§ GIVEN DATA:
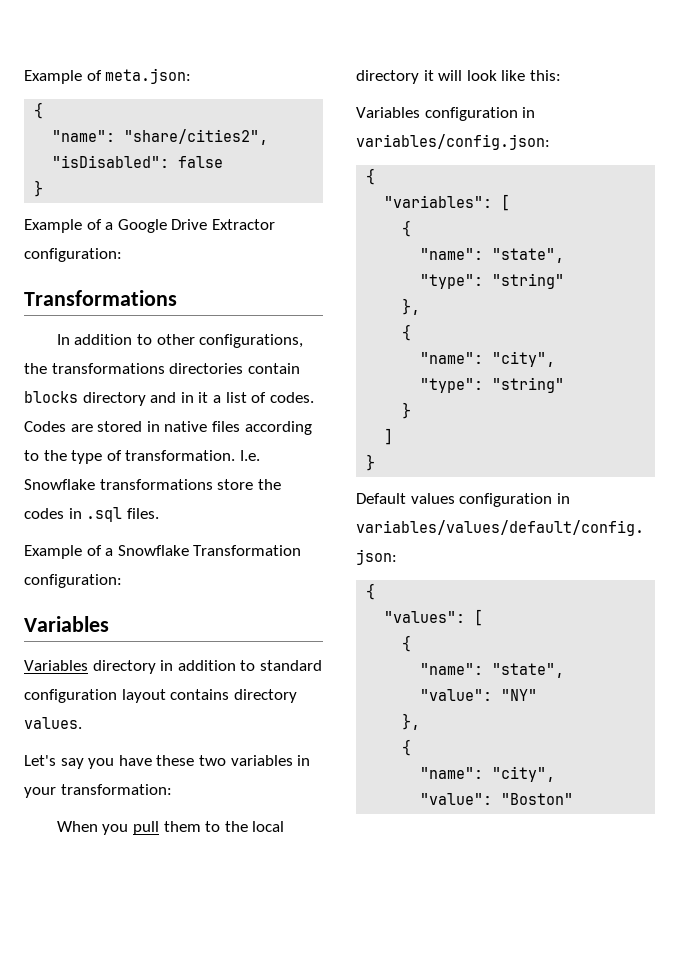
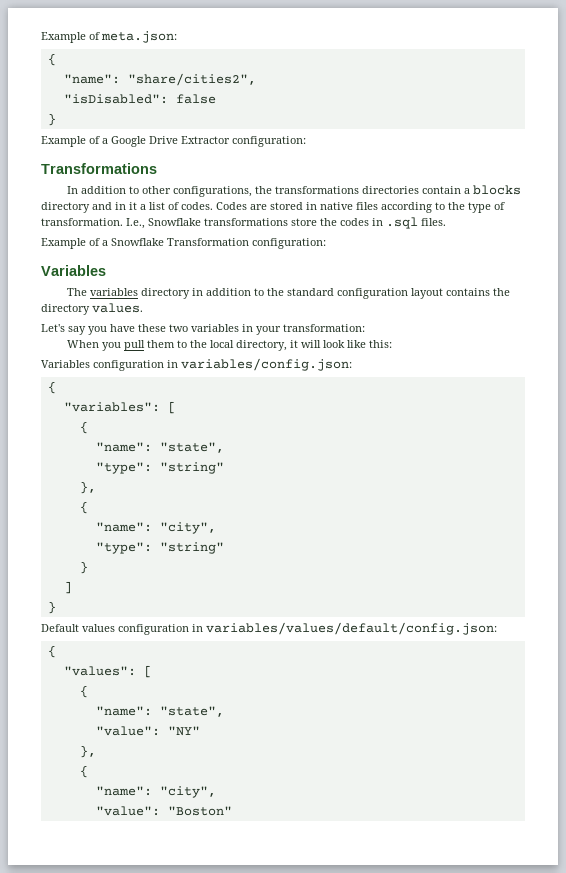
(300, 368) none -> [464,188,471,194] a
[239,450,260,461] I.e. -> [126,218,145,229] I.e.,
[24,660,88,671] Variables -> [67,288,139,296] The variables
(256, 665) none -> [267,288,285,296] the
(230, 694) none -> [493,288,511,296] the
[356,70,419,84] directory -> [236,340,288,351] directory,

§ REQUIREMENT:
Work out how many lines in the material above hold the string "none", and reply with the number only.

§ ANSWER SPACE:
3